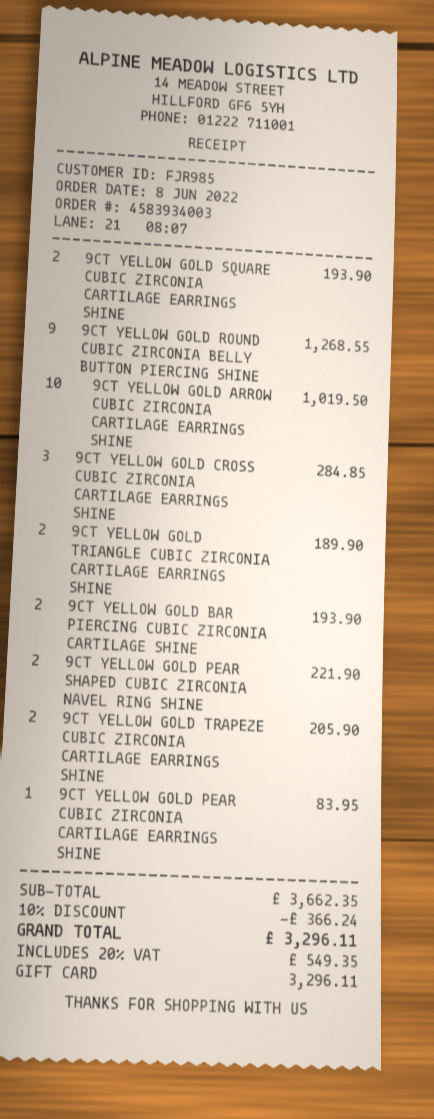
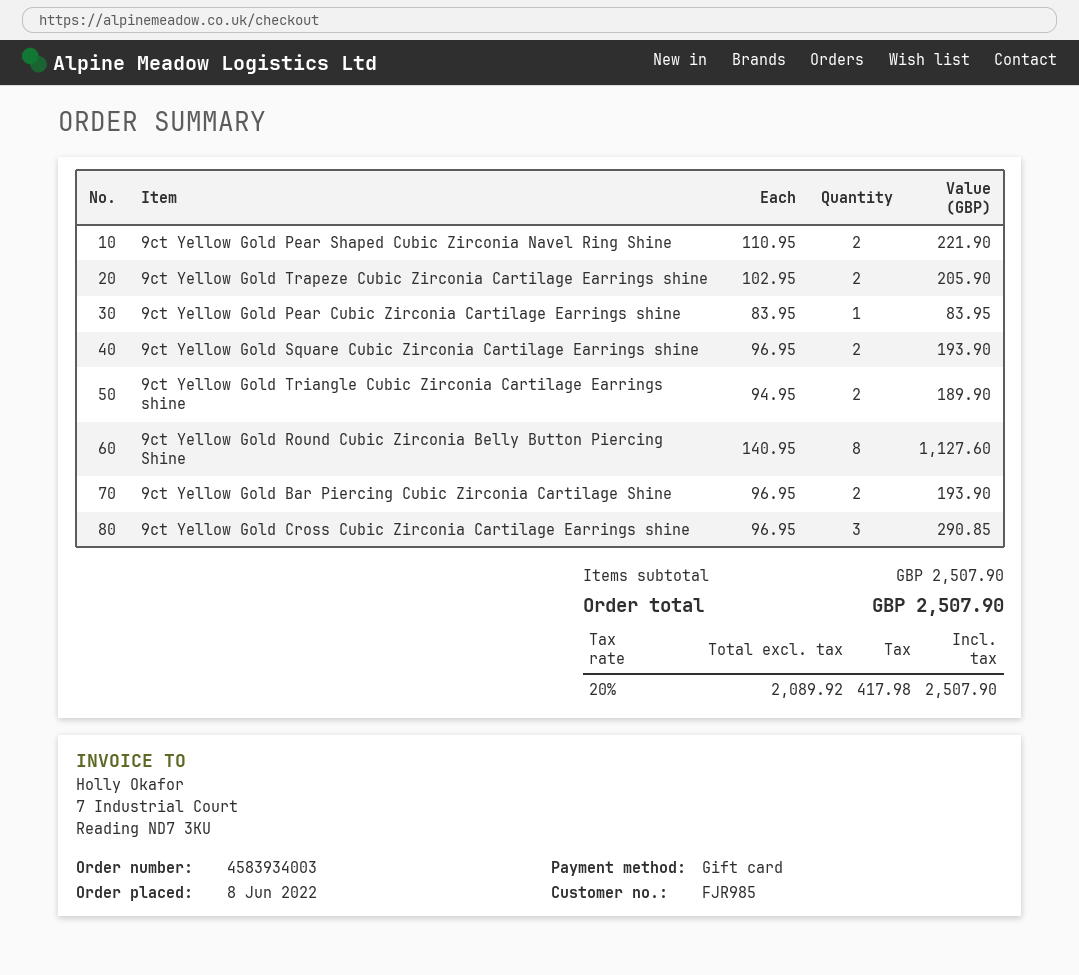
9CT YELLOW GOLD ROUND CUBIC ZIRCONIA BELLY BUTTON PIERCING SHINE: 9 for 1268.55 -> 8 for 1127.60
9CT YELLOW GOLD ARROW CUBIC ZIRCONIA CARTILAGE EARRINGS SHINE: 10 for 1019.50 -> none
9CT YELLOW GOLD CROSS CUBIC ZIRCONIA CARTILAGE EARRINGS SHINE: 3 for 284.85 -> 3 for 290.85
subtotal: 3662.35 -> 2507.90
discount: 10% = 366.24 -> none
tax: 20% = 549.35 -> 20% = 417.98
total: 3296.11 -> 2507.90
■ ■ ■ ■ ■
→ What to do
Reproduce the whole listing above word for word, but not its pictures.

→ Written solution
9CT YELLOW GOLD ROUND CUBIC ZIRCONIA BELLY BUTTON PIERCING SHINE: 9 for 1268.55 -> 8 for 1127.60
9CT YELLOW GOLD ARROW CUBIC ZIRCONIA CARTILAGE EARRINGS SHINE: 10 for 1019.50 -> none
9CT YELLOW GOLD CROSS CUBIC ZIRCONIA CARTILAGE EARRINGS SHINE: 3 for 284.85 -> 3 for 290.85
subtotal: 3662.35 -> 2507.90
discount: 10% = 366.24 -> none
tax: 20% = 549.35 -> 20% = 417.98
total: 3296.11 -> 2507.90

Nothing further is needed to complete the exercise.